I’m thinking about how to do that. Step one is to write and then write some more and, when I’m finished with that, keep writing. I just have to do it and suck at it. I hate the sucking at it part, though, and would like to efficiently move through that stage. That probably means that at some point I need to let people read things and face some critique.
I miss the creative writing classes of my college days. At least I think I do. I don’t really remember much about them, aside from the jawline of one of the guys I had a crush on. (I couldn’t tell you anything else about him. His name and what kinds of poems he wrote are all lost to time). I do think I came out of them a better poet.
So finding a class or a writing group or at least a corner of the internet to interact with other writers would probably be a good idea. In the meantime I’m collecting books on writing because that’s always my first instinct in the face of any problem.
Learning to write stories is going to be hard and there’s a little voice in the back of my head that asks “why bother? You could just be a poet, you know. Not everyone has to write fiction.” Fair enough, little voice.

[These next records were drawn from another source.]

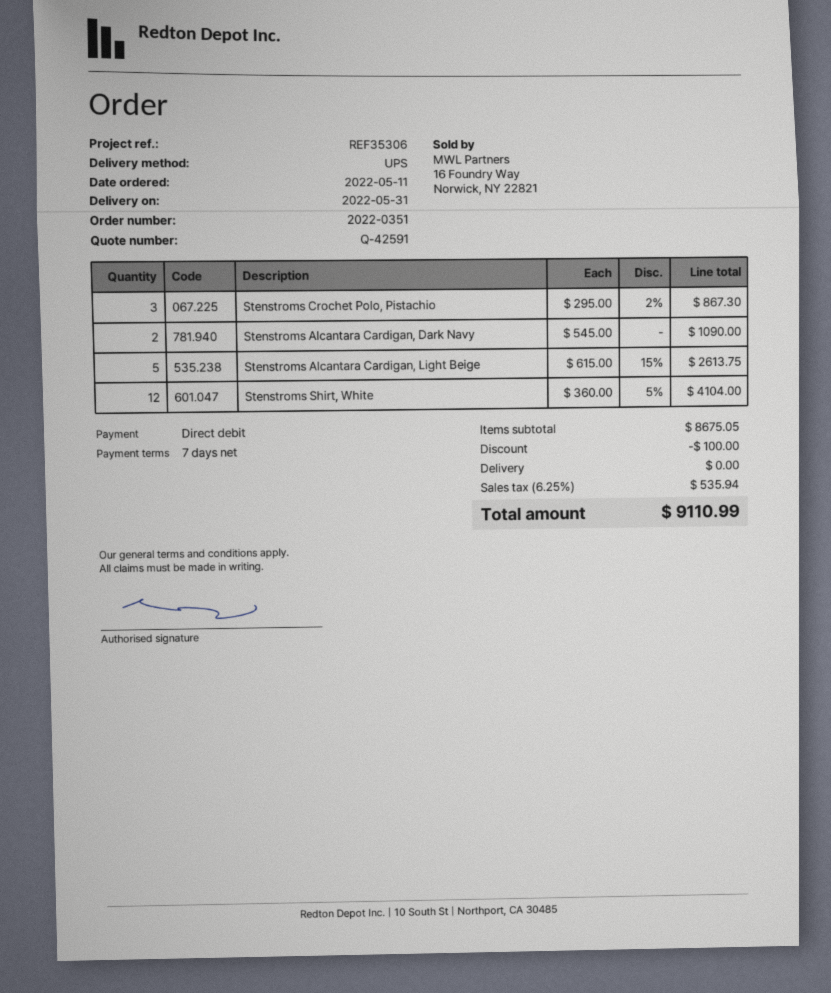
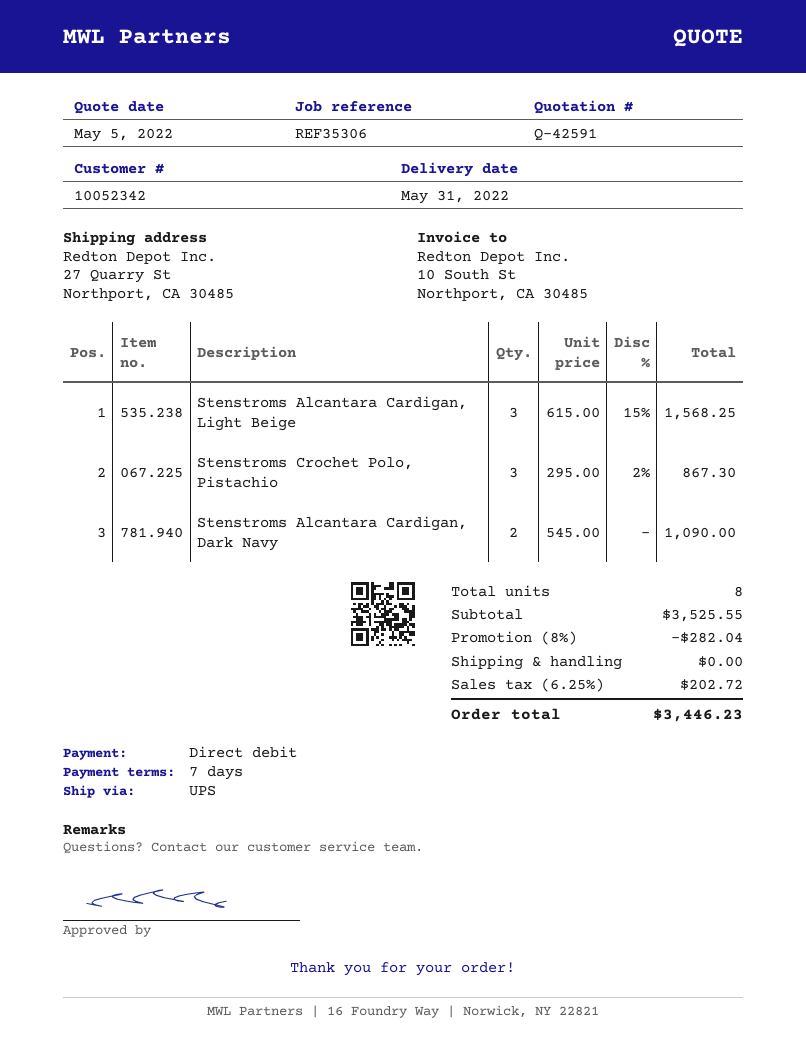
Stenstroms Alcantara Cardigan, Light Beige: 5 x 615.00 - 15% = 2613.75 -> 3 x 615.00 - 15% = 1568.25
Stenstroms Shirt, White: 12 x 360.00 - 5% = 4104.00 -> none
subtotal: 8675.05 -> 3525.55
discount: 100.00 -> 282.04
tax: 6.25% = 535.94 -> 6.25% = 202.72
total: 9110.99 -> 3446.23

So why not just write poems?
The problem is that I write poems in loops and I’m stuck and can’t unstick myself. My poetry and my inexorable string of crushes are bound together. Not everything I write is about desire, but it’s enough of a dominant theme that a crush that has lasted too long is a problem. A crush that has lasted too long and wasn’t appropriate in the first place is a bigger one.
Writing the same poem over and over is par for the course. My frustration is that it has devolved into a consistently terrible poem because I am unwilling to truly engage with the subject. Increasingly, I am choking off my own words because I am afraid of what they might open me to. I am restless and my brain itches. It’s a dangerous kind of restlessness, the kind that leaves me wanting to push at boundaries and flirt with disaster.

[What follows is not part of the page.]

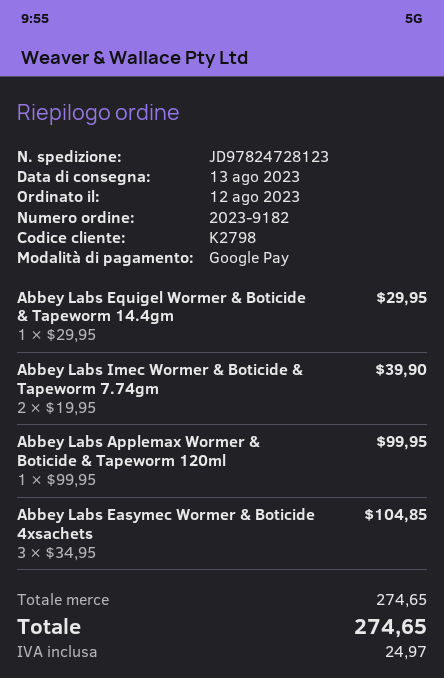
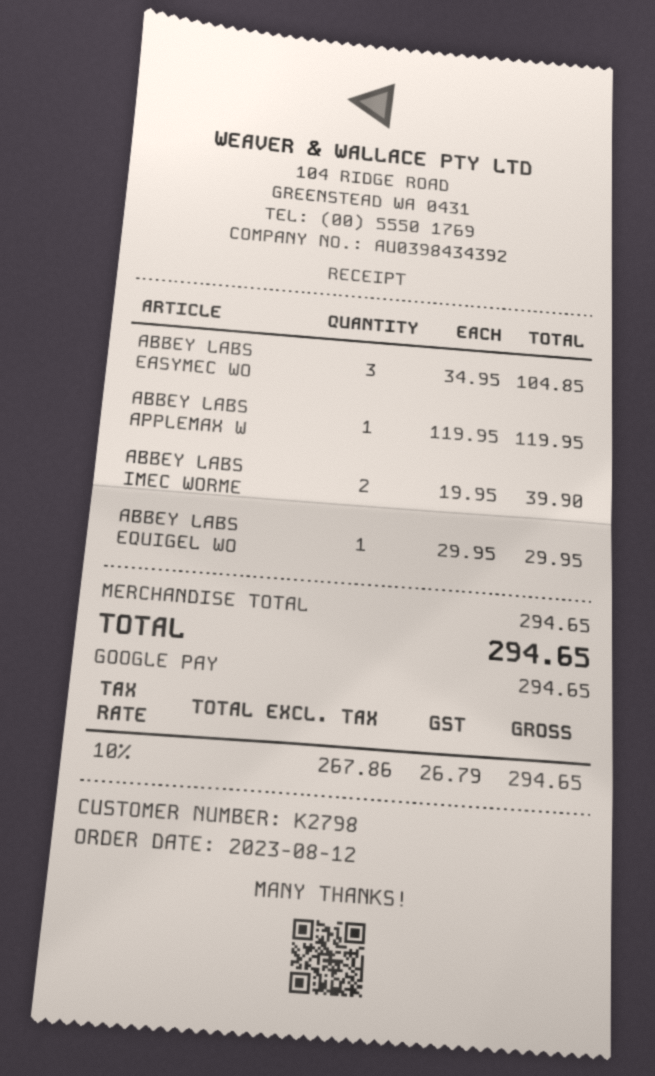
Abbey Labs Applemax Wormer & Boticide & Tapeworm 120ml: 1 x 99.95 = 99.95 -> 1 x 119.95 = 119.95
subtotal: 274.65 -> 294.65
tax: 24.97 -> 26.79
total: 274.65 -> 294.65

The problem is that when you push boundaries sometimes they shift and you find yourself tumbling head over heels down a steep slope, landing bloody and bruised.

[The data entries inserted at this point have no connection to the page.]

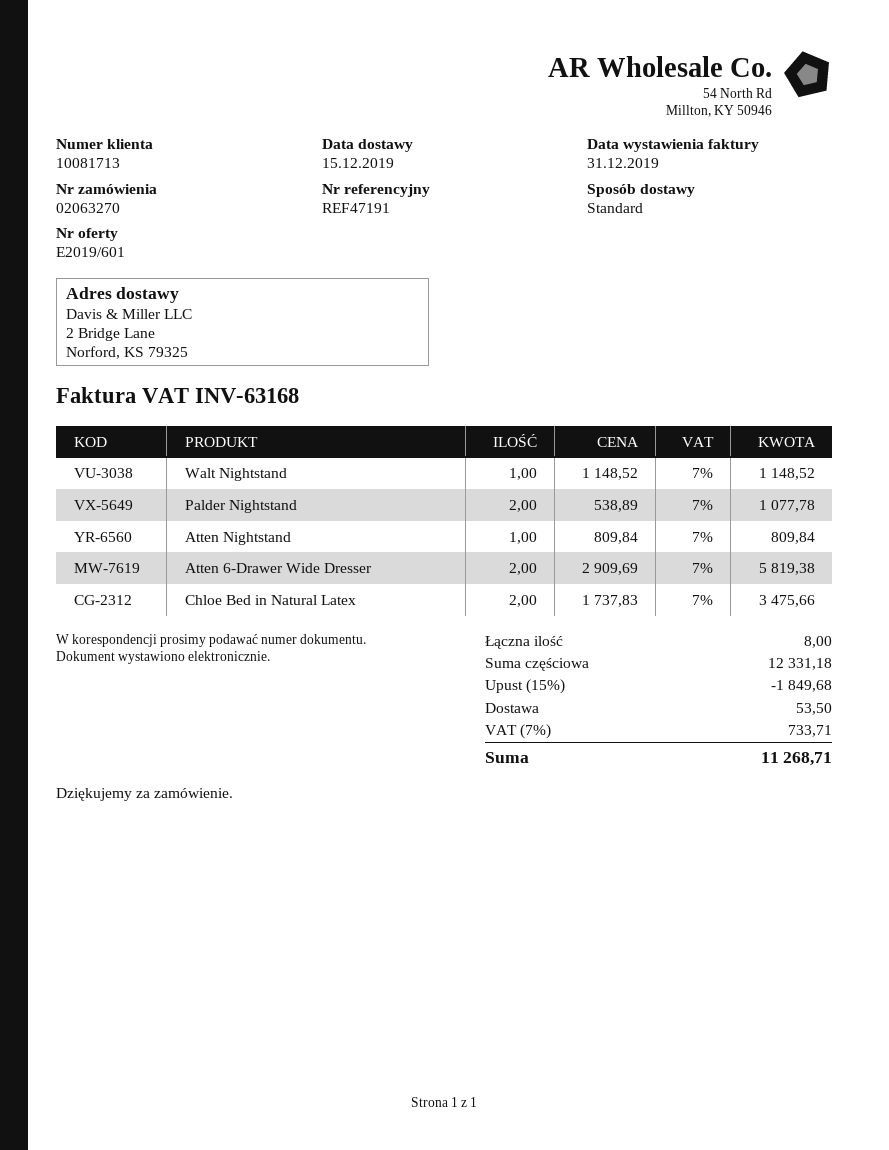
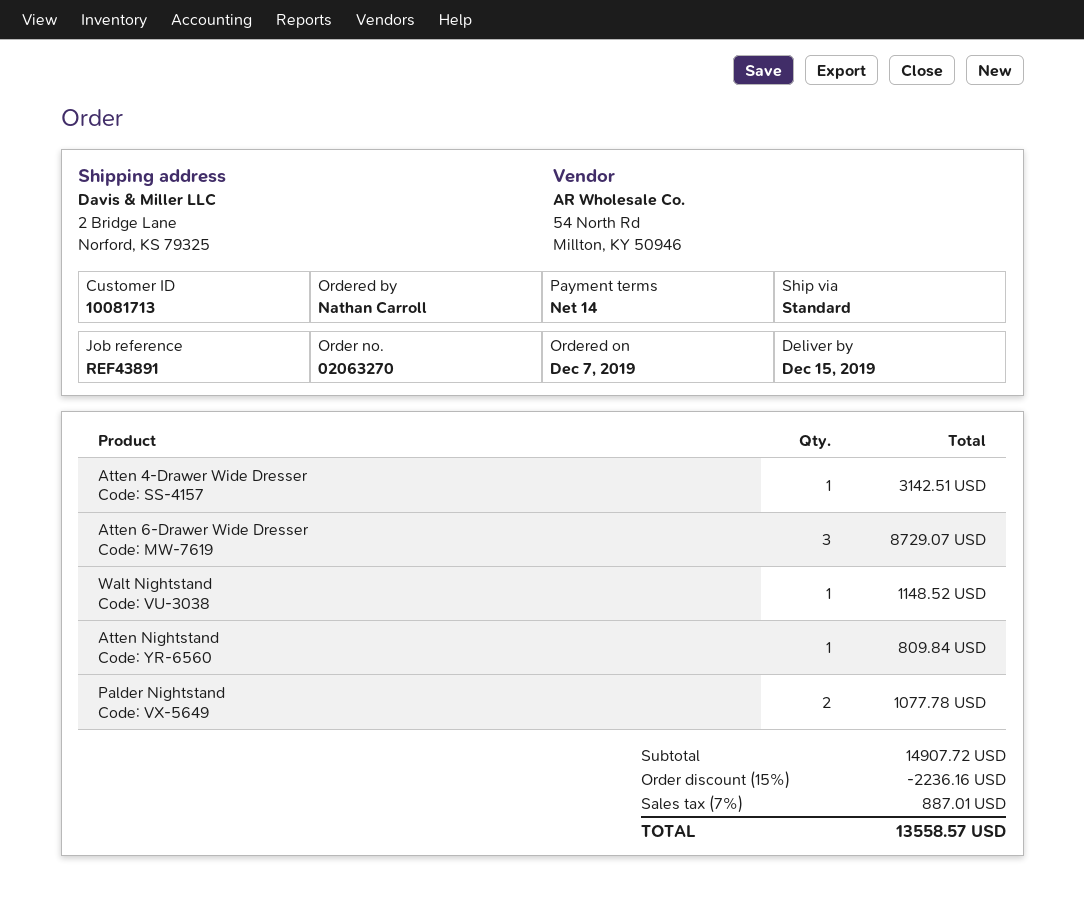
reference: REF47191 -> REF43891
Atten 6-Drawer Wide Dresser: 2 for 5819.38 -> 3 for 8729.07
Chloe Bed in Natural Latex: 2 for 3475.66 -> none
Atten 4-Drawer Wide Dresser: none -> 1 for 3142.51
subtotal: 12331.18 -> 14907.72
discount: 15% = 1849.68 -> 15% = 2236.16
shipping: 53.50 -> none
tax: 7% = 733.71 -> 7% = 887.01
total: 11268.71 -> 13558.57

That metaphor doesn’t quite work. It implies a physical violence at odds with how tender it all was. Any violence was emotional, and subtle enough that I didn’t recognize it as such until years later. Subtle enough I still hesitate to claim it. For all the bullets I dodged, though, I am still sorting through the wreckage twenty years later.
So, yes, I know better than to ask disaster to dance.
It is perhaps no wonder that I am desperate to write about pretty much anything else.
Fiction gives me space to write something new in form, if not theme. Maybe I can forgive a fully formed character their inappropriate desires more easily than I can separate myself from my poems’ narrators.
I’ve also considered just cutting to the chase and writing erotica for awhile. I’ve never tried, which I guess is surprising given that I read a fair amount of it. The problem is that I would still need a plot and if it turns out I can’t muster even enough plot to write erotica I might simply die of shame.
This past year the alternative to fiction has been either terrible poems laced with self-loathing or no writing at all and neither is a viable way for a writer to live. So I suppose my goals for next year will be to learn to make things happen, on the page. Maybe eventually I’ll even write something I’d want someone else to read.
What resonated with me was the wanting a class or group . I have found that it does help kickstart but it also serves as a reminder that there are many like us - writers, lapsed writers - lol whatever you want to call it- that are struggling too so it makes it feel all a little less solitary.